[Stored data]
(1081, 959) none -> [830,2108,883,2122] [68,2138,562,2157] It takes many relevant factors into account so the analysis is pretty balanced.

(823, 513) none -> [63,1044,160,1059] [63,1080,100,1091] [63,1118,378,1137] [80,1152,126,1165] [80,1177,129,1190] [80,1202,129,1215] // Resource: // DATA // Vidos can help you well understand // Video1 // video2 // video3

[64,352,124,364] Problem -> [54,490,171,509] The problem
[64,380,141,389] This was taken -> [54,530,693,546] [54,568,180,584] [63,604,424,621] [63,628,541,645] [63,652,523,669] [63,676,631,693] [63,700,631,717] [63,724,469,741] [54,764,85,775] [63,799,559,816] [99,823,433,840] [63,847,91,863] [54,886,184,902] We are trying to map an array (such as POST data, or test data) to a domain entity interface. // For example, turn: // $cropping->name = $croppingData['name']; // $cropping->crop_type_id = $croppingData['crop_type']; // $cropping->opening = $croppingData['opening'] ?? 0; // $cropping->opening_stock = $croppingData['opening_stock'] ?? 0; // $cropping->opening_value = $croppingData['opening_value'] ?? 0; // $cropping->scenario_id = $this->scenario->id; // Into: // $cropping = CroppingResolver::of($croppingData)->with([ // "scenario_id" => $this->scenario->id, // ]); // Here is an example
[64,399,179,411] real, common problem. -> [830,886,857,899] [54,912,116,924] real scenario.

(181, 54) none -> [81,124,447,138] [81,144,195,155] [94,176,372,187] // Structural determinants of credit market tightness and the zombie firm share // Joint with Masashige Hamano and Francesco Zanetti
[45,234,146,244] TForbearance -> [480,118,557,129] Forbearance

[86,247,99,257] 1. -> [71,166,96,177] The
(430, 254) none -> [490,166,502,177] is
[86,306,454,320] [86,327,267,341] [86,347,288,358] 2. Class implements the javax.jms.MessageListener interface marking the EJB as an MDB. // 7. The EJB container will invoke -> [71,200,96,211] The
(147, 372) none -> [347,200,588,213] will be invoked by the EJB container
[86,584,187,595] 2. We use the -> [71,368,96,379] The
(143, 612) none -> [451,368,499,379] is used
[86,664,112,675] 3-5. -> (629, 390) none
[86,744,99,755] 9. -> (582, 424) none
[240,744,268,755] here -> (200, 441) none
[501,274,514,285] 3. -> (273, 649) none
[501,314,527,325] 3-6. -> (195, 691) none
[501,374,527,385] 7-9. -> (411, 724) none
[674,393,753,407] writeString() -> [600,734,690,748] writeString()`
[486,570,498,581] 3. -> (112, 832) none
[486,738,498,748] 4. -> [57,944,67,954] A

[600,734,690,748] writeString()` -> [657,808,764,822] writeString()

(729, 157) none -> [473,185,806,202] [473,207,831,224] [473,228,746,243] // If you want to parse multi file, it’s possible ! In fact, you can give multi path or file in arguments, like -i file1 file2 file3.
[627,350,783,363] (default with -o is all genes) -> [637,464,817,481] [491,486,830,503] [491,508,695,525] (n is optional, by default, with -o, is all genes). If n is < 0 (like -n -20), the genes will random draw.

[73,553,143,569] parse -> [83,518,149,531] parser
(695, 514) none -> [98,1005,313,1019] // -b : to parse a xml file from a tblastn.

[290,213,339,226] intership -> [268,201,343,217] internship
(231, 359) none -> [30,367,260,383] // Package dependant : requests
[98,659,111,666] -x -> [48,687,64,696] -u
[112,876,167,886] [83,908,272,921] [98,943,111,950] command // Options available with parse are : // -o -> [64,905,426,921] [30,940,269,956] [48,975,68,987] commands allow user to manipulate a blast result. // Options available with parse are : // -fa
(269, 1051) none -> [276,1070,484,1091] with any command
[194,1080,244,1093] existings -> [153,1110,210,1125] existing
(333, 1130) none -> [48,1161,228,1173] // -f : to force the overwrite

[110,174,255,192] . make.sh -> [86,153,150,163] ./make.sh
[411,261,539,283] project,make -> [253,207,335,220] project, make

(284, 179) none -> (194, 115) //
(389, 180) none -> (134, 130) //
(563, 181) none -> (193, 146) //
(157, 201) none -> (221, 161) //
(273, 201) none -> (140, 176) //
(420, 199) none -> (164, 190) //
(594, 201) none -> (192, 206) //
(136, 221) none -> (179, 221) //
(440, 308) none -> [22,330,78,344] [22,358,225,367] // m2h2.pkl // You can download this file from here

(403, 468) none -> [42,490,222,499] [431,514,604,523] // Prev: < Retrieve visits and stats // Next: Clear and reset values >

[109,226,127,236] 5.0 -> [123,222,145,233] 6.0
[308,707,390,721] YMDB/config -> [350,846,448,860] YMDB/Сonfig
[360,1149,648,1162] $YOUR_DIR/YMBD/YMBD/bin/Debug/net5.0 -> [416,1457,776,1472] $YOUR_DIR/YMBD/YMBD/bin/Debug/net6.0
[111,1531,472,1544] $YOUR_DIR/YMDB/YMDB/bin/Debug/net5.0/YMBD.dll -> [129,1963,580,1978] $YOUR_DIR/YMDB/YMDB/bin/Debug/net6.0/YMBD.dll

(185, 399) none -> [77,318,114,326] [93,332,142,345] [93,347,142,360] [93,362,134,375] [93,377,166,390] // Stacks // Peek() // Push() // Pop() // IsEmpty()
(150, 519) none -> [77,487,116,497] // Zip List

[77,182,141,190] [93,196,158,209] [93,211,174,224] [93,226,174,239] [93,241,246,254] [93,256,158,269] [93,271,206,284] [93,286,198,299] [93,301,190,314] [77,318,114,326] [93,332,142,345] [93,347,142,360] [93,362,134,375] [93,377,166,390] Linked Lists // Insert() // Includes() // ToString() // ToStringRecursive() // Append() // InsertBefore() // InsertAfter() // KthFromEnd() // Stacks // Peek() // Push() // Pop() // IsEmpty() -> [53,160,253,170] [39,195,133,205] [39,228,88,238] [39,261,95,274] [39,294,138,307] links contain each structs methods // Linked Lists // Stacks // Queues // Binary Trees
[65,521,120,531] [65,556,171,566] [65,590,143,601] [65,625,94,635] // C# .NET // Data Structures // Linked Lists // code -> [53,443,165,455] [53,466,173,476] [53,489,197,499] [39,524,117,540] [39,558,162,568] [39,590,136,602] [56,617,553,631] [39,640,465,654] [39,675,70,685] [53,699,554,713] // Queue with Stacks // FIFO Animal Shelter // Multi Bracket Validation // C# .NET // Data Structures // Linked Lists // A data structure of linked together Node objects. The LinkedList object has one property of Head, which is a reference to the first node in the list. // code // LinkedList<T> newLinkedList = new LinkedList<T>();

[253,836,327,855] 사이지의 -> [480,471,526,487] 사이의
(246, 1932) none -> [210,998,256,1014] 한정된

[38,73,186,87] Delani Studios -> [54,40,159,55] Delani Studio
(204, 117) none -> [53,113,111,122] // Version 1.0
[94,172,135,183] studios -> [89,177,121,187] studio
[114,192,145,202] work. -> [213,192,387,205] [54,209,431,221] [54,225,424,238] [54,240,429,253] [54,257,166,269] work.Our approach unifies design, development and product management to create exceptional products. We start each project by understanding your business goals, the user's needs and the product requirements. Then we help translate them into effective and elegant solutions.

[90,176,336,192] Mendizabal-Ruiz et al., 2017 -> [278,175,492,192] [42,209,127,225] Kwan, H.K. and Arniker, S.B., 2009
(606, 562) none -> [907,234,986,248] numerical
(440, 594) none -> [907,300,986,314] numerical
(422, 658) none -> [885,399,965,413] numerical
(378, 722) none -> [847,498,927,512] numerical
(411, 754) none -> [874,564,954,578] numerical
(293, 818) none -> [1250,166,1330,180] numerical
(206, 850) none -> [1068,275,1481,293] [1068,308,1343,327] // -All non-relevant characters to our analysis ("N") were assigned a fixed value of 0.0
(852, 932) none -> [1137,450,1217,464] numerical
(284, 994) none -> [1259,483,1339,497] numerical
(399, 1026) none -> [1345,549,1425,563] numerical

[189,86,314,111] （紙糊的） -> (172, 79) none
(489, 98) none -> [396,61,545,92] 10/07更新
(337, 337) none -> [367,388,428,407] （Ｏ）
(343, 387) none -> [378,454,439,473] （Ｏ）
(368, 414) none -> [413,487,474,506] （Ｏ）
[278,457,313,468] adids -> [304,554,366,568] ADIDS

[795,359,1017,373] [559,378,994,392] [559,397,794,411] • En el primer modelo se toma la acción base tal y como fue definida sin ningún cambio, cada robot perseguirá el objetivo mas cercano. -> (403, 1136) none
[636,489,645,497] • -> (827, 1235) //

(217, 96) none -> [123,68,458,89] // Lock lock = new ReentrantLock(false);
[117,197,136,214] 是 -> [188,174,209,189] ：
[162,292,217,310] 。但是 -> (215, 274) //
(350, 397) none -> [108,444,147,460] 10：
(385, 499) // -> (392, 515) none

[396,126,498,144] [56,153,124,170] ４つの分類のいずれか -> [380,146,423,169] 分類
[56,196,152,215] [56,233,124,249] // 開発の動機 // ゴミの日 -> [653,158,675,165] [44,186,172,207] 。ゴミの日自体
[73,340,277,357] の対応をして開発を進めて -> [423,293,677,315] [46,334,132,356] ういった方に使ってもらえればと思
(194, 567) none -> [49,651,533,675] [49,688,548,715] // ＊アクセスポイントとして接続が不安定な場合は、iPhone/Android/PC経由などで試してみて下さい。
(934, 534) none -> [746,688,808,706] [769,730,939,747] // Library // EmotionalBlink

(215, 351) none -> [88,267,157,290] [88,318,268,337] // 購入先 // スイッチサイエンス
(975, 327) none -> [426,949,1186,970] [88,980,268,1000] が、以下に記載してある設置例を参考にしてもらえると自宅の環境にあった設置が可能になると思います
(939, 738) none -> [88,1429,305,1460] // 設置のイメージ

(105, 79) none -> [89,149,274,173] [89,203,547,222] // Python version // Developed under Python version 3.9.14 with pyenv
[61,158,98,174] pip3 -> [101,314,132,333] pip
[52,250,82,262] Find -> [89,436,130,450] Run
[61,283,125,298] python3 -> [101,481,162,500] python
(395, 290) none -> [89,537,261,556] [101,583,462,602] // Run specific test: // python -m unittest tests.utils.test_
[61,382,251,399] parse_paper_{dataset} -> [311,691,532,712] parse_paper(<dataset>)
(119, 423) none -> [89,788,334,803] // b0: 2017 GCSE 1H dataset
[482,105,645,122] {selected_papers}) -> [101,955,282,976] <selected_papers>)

PROBLEM TO WORK ON: When the line with "(606, 562) none" is reached in the data above, begin copying, and stop after the line with "(939, 738) none"; copy each line exactly, both ends included.

EXERCISE ANSWER:
(606, 562) none -> [907,234,986,248] numerical
(440, 594) none -> [907,300,986,314] numerical
(422, 658) none -> [885,399,965,413] numerical
(378, 722) none -> [847,498,927,512] numerical
(411, 754) none -> [874,564,954,578] numerical
(293, 818) none -> [1250,166,1330,180] numerical
(206, 850) none -> [1068,275,1481,293] [1068,308,1343,327] // -All non-relevant characters to our analysis ("N") were assigned a fixed value of 0.0
(852, 932) none -> [1137,450,1217,464] numerical
(284, 994) none -> [1259,483,1339,497] numerical
(399, 1026) none -> [1345,549,1425,563] numerical

[189,86,314,111] （紙糊的） -> (172, 79) none
(489, 98) none -> [396,61,545,92] 10/07更新
(337, 337) none -> [367,388,428,407] （Ｏ）
(343, 387) none -> [378,454,439,473] （Ｏ）
(368, 414) none -> [413,487,474,506] （Ｏ）
[278,457,313,468] adids -> [304,554,366,568] ADIDS

[795,359,1017,373] [559,378,994,392] [559,397,794,411] • En el primer modelo se toma la acción base tal y como fue definida sin ningún cambio, cada robot perseguirá el objetivo mas cercano. -> (403, 1136) none
[636,489,645,497] • -> (827, 1235) //

(217, 96) none -> [123,68,458,89] // Lock lock = new ReentrantLock(false);
[117,197,136,214] 是 -> [188,174,209,189] ：
[162,292,217,310] 。但是 -> (215, 274) //
(350, 397) none -> [108,444,147,460] 10：
(385, 499) // -> (392, 515) none

[396,126,498,144] [56,153,124,170] ４つの分類のいずれか -> [380,146,423,169] 分類
[56,196,152,215] [56,233,124,249] // 開発の動機 // ゴミの日 -> [653,158,675,165] [44,186,172,207] 。ゴミの日自体
[73,340,277,357] の対応をして開発を進めて -> [423,293,677,315] [46,334,132,356] ういった方に使ってもらえればと思
(194, 567) none -> [49,651,533,675] [49,688,548,715] // ＊アクセスポイントとして接続が不安定な場合は、iPhone/Android/PC経由などで試してみて下さい。
(934, 534) none -> [746,688,808,706] [769,730,939,747] // Library // EmotionalBlink

(215, 351) none -> [88,267,157,290] [88,318,268,337] // 購入先 // スイッチサイエンス
(975, 327) none -> [426,949,1186,970] [88,980,268,1000] が、以下に記載してある設置例を参考にしてもらえると自宅の環境にあった設置が可能になると思います
(939, 738) none -> [88,1429,305,1460] // 設置のイメージ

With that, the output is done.